Es sollte das Ende der internen Querelen werden, doch daraus wurde nichts: Auf der Kreisvorsitzendenkonferenz der Liberalen rief Generalsekretär Christian Lindner am Sonntag in Berlin eine neue politische Offensive aus, doch gleich darauf lasen die Kreisfunktionäre der Parteispitze die Leviten. Parteichef Guido Westerwelle und sein Team, so war auf dem Berliner Treffen zu hören, habe keine Antworten auf die Vertrauenskrise und die anhaltend schlechten Umfrageergebnisse. So durchkreuzten die Regionalfürsten das Konzept der Spitze, mit einer öffentlichen Veranstaltung die Debatte über die schwere Lage der Partei zu beenden.
Nach Überzeugung von Michael Böwingloh ist von Anfang an alles schief gelaufen. In dem vor einem Jahr ausgehandelten Koalitionsvertrrag sei viel Wichtiges ungefähr und unter Finanzierungsvorbehalt geblieben, schimpfte der Vorsitzende des Kreisverbandes Gütersloh auf der Funktionärskonferenz. Es habe alles schnell gehen soll, weil Westerwelle als frischgebackener Außenminister zum EU-Gipfel habe reisen wollen. In diesem Amt habe der Vizekanzler aber viel zu wenig Einfluss. "Der Außenminister ist bestenfalls noch ein Grüßaugust mit besonderem Titel."

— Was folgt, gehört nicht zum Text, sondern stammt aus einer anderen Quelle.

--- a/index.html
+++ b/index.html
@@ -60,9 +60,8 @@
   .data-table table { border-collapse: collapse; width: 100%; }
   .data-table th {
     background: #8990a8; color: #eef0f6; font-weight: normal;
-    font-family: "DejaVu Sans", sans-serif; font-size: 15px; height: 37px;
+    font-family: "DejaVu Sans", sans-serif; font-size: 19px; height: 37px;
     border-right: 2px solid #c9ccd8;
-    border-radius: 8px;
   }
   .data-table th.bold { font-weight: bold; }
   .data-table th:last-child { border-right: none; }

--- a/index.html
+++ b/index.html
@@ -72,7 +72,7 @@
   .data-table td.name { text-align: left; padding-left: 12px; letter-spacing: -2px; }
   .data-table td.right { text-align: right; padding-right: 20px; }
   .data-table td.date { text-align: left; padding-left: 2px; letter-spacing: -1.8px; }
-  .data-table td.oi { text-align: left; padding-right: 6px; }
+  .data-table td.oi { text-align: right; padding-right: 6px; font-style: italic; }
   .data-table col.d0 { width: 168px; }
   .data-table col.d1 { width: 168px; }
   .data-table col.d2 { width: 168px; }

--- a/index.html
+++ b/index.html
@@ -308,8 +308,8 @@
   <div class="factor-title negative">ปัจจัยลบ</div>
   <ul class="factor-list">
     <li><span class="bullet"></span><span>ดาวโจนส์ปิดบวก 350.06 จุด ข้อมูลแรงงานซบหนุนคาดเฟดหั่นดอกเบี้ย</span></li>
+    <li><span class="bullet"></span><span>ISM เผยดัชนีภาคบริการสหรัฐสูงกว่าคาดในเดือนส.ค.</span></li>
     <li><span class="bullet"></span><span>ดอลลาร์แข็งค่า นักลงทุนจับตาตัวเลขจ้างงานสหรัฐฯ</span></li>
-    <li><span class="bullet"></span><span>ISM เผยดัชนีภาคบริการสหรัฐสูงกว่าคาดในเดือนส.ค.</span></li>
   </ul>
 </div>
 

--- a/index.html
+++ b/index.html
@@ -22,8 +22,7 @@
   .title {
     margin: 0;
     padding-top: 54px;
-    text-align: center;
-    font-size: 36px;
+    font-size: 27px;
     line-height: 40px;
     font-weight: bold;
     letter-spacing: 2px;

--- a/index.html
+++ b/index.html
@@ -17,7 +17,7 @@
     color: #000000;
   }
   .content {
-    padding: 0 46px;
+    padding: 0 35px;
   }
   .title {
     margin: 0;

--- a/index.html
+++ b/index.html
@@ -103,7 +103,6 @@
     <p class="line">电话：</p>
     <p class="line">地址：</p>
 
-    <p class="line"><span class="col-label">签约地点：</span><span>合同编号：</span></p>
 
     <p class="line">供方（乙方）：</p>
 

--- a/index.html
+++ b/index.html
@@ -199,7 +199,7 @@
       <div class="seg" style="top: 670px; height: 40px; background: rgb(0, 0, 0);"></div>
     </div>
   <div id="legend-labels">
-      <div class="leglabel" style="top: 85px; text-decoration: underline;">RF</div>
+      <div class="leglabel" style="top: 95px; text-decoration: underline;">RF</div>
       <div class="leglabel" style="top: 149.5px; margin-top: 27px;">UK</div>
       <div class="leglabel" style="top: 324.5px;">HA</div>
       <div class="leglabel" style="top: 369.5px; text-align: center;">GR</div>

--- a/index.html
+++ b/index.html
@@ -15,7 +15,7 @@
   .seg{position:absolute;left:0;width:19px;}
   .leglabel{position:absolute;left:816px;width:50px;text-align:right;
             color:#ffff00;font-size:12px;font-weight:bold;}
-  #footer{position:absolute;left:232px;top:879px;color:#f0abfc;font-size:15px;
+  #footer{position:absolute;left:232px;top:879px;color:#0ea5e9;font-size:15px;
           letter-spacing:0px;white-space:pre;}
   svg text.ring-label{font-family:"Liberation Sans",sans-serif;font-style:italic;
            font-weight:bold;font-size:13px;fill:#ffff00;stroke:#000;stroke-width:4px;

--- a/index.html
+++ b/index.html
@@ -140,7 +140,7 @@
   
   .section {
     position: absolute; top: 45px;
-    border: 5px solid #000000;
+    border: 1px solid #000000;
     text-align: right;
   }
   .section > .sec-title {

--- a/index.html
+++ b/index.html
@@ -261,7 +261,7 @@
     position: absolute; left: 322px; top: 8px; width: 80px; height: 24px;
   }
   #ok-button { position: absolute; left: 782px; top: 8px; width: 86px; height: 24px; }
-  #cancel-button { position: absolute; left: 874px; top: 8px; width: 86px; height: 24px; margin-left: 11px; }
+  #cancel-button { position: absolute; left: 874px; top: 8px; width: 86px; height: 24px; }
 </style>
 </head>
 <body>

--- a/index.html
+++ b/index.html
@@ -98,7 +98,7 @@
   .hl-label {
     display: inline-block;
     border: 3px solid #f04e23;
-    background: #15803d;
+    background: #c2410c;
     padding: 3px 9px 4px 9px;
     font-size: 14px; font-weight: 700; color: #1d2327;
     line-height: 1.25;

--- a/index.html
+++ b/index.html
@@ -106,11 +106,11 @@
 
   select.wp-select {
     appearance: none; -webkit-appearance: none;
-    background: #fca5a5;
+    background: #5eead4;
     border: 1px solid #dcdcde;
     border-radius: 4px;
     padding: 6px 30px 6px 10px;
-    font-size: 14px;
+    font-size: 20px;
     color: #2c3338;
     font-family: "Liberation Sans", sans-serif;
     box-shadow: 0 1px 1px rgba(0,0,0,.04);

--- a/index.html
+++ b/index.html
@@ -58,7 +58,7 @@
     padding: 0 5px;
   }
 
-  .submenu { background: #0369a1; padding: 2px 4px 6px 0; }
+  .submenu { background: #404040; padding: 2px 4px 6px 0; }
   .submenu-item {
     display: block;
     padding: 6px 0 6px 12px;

Zwar formulierten nicht alle ihre Kritik so radikal, aber Böwingloh war mit seiner Haltung keineswegs allein. Dass bei einer jüngsten Umfrage nur noch zwei Prozent der Wähler der FDP Glaubwürdigkeit bescheinigten, schmerzt viele der Parteimitglieder. Viele Funktionäre haben offenbar kein Vertrauen mehr, wenn etwa FDP-Generalsekretär Christian Lindner verkündet, die Partei komme jetzt wieder in die politische Offensive. "Ihre Realität ist eine andere als meine", hielt Hans-Jürgen Knopff der Spitze unter Hinweis auf die anhaltend schlechten Umfragewerte vor.
"Ich bitte Sie, das nicht auf die leichte Schulter zu nehmen", begründete Jörg Behlen vom Kreisverband Marburg-Biedenkopf seine Kritik. "Das ist eine tiefgreifende Krise." Und der Vorsitzende des Bezirksverbandes Berlin-Spandau, Kai Gersch, monierte gar: "Wir haben hier das beste der letzten Parteitagsreden gehört. Das war ein bisschen wenig." Nicht einmal an der Politik von Bundesgesundheitsminister Philipp Rösler (FDP) ließ Geresch ein gutes Haar: Von der Abschaffung des von den Liberalen abgelehnten Gesundheitsfonds sei man weiter weg als je zuvor.
Zwar erhielt die Parteispitze bei der Berliner Konferenz auch die eine oder andere Streicheleinheit aus den Reihen der Kreischefs. Doch die Führung wurde überrascht vom Verlauf der Veranstaltung. Diese sollte schließlich nach einer Reihe nichtöffentlicher Kreiskonferenzen den Schlusspunkt unter die internen Querelen setzen, die der Partei neben der schwierigen Lage der Koalition zusätzlich zu schaffen machen. Das Konzept verkehrte sich geradezu ins Gegenteil: Die vorangegangenen Konferenzen hinter verschlossener Tür, so war am Sonntag aus der Partei zu hören, liefen weitaus weniger turbulent ab. Ganz offenbar nutzte mancher Kreischef die Berliner Bühne, um sein Mütchen zu kühlen.
Dem zeitweise erregten Parteichef blieb dabei nicht viel mehr übrig als gute Mine zum bösen Spiel zu machen. Durchhalten und dem Gegenwind trotzen ist die Devise, mit der Westerwelle die Krise überwinden will. "Eine Partei, die sich von Umfragen weichkloppen lässt, ist nicht erfolgreich", rief er den unzufriedenen Kreischefs zu. Sein Generalsekretär Lindner warnte die Partei davor, in "Selbstekel" zu verfallen. Doch Lindner wird nach dem Berliner Treffen weiter darüber nachdenken müsste, wie er Ruhe bekommt in seine gebeutelte Partei.